Children were painting on the sidewalk or feeding the pigeons. The ubiquitous Brits were walking the ubiquitous British dogs.
There was an elderly couple seated on a park bench in the sunlight. They were well up in years and dressed as some English people do, in both hat and coat. her hat was fashionably out of fashion. Obviously, this was an occasion for them.
Occasionally, the gent would bend his head towards the white haired woman and gesture with his cane at some far off sight that he did not want her to miss.
She would tug affectionately on his coatsleeve to draw his attention to another sight to be seen. They were enjoying both one another’s company the English sunshine and the impromptu entertainment..
I realized that they had seen so much of life and history. They had survived the War, seen the devastation of their city, lost loved ones in the rubble and experienced Hitler’s hate up close and personal. They were survivors, still comfortable and even pleased with one another’s company some 70+ years later.
As I watched them for a while, I suddenly realized that amidst all the other goings on in the park, this was the one scene I was MEANT to see.

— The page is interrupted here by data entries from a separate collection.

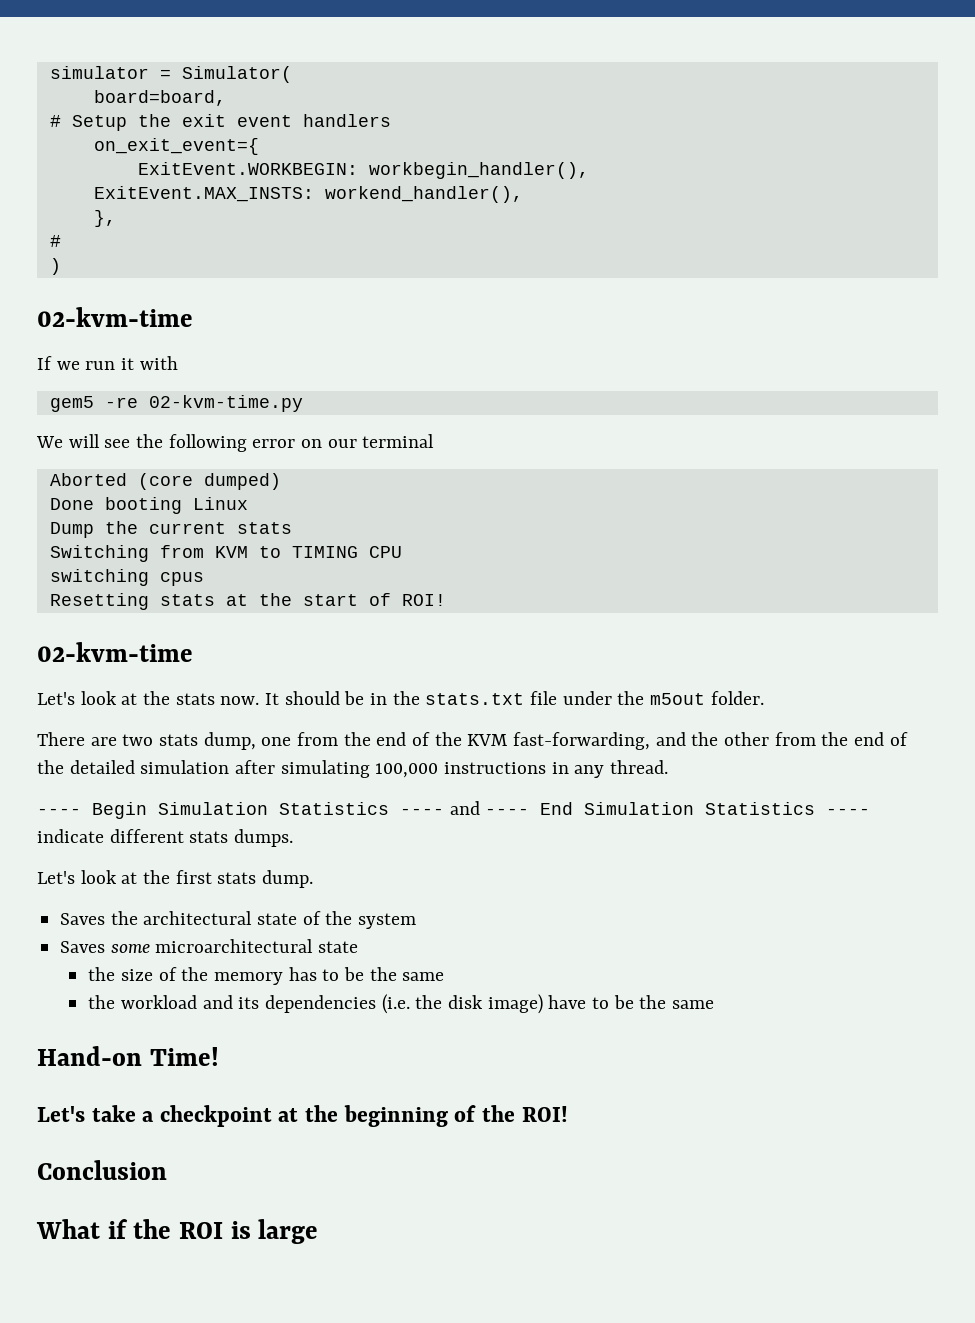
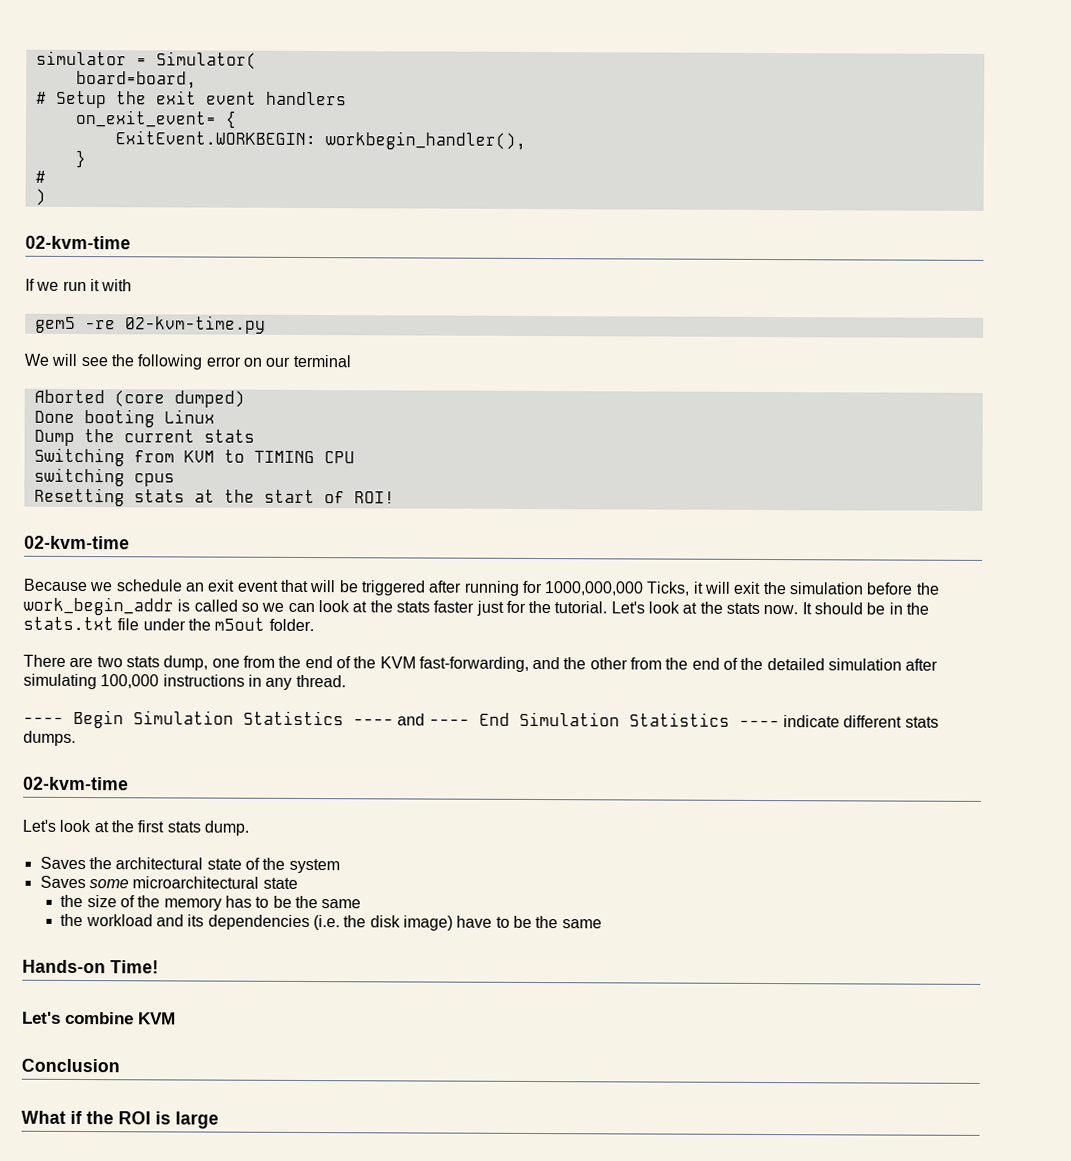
- on_exit_event={
+ on_exit_event= {
- ExitEvent.MAX_INSTS: workend_handler(),
- },
+ }
+ Because we schedule an exit event that will be triggered after running for 1000,000,000 Ticks, it will exit the simulation before the work_begin_addr is called so we can look at the stats faster just for the tutorial.
  ---- Begin Simulation Statistics ---- and ---- End Simulation Statistics ---- indicate different stats dumps.
+ 02-kvm-time
- Hand-on Time!
+ Hands-on Time!
- Let's take a checkpoint at the beginning of the ROI!
+ Let's combine KVM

Here was the picture that defined the whole experience for me. When I snapped the shutter I KNEW that wonderful as the shot was it lacked SOMETHING. I quickly blew on the lens to fog it ( it IS England after all) I waited while the haze cleared from the center of the lens outward. then I snapped again.

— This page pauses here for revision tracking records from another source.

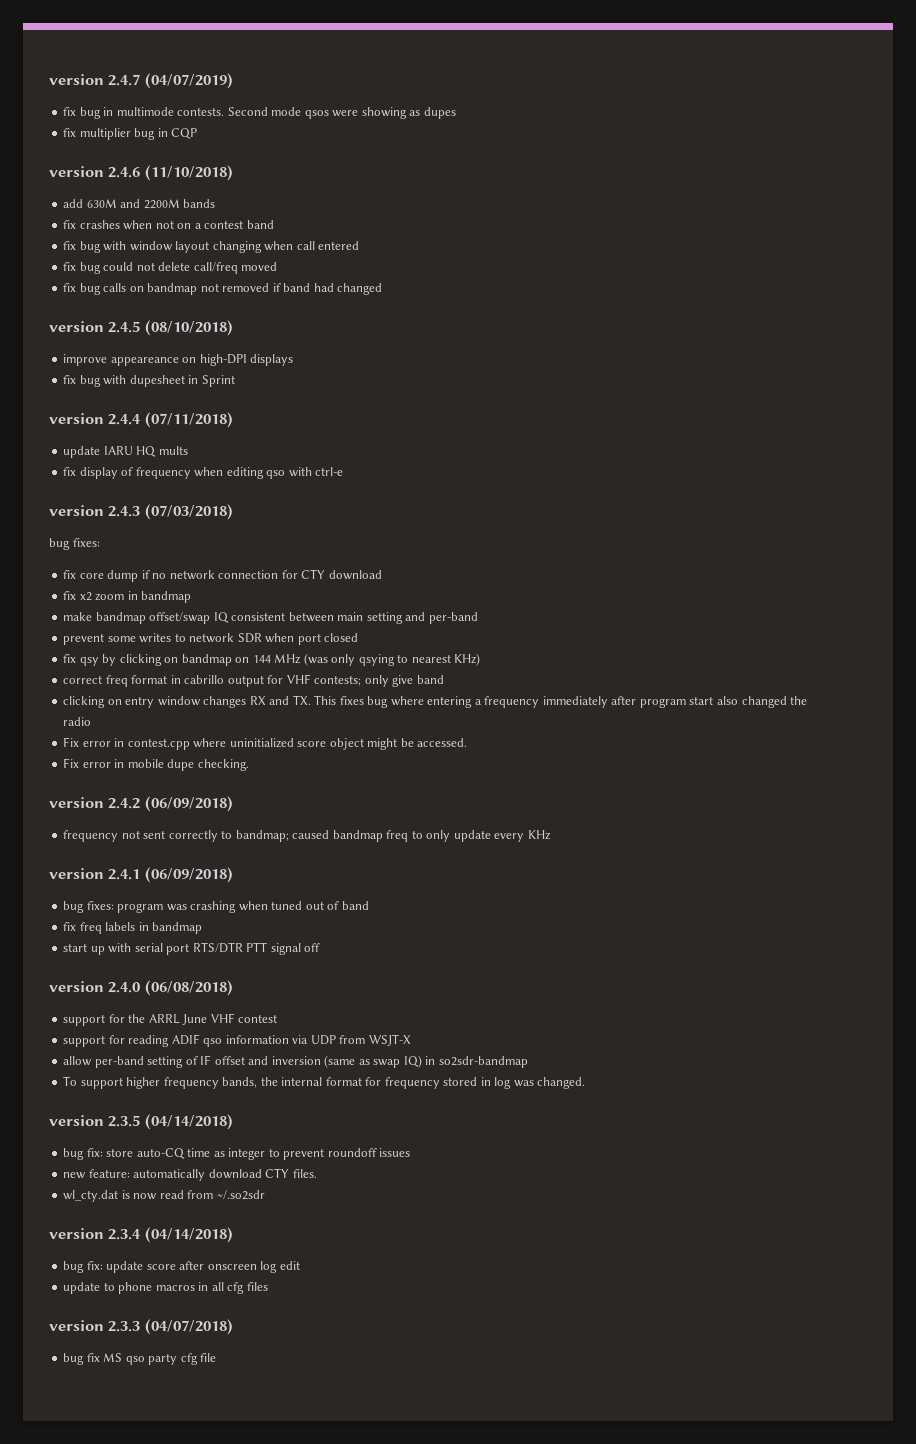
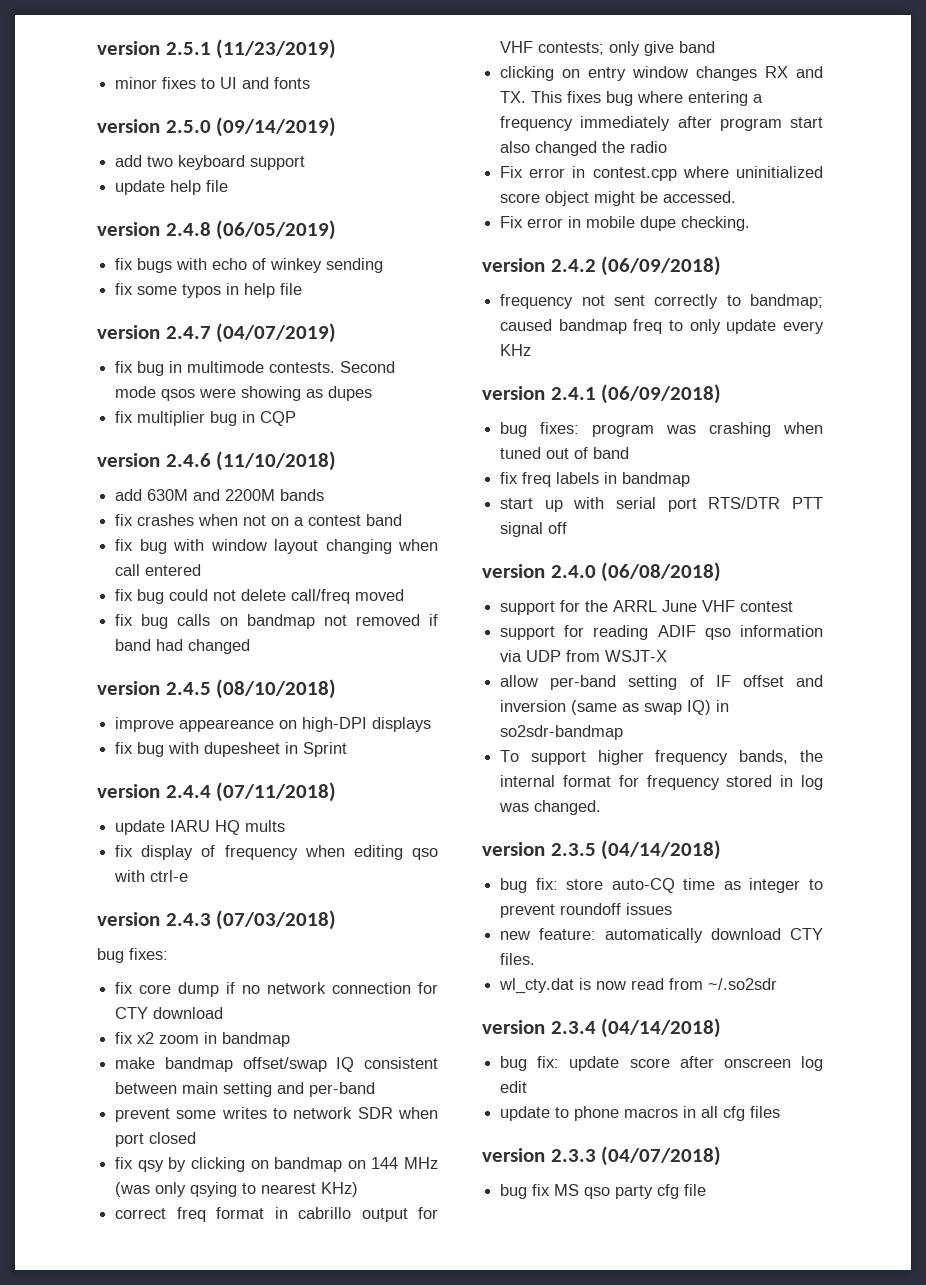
+ version 2.5.1 (11/23/2019)
+ minor fixes to UI and fonts
+ version 2.5.0 (09/14/2019)
+ add two keyboard support
+ update help file
+ version 2.4.8 (06/05/2019)
+ fix bugs with echo of winkey sending
+ fix some typos in help file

Since this was still film territory for me I had to wait until I got back home to see the results.
The result is the most fabulous picture I have ever taken, both from a technical standpoint and an aesthetic one. The lens is cleared jsut enough to see the subjects ( the couple) clearly. The rest is a hazy watercolor fantasy.
It still hangs in my living room on the England Wall. This is a testament to unconditional love.
I understand your perspective!
Emily, that memory sounds like a priceless souvenir you brought back from your trip.
That was lovely. 🙂
Tracy, in all my years of taking the bus in Baltimore, I never witnessed anything nearly as touching as this couple.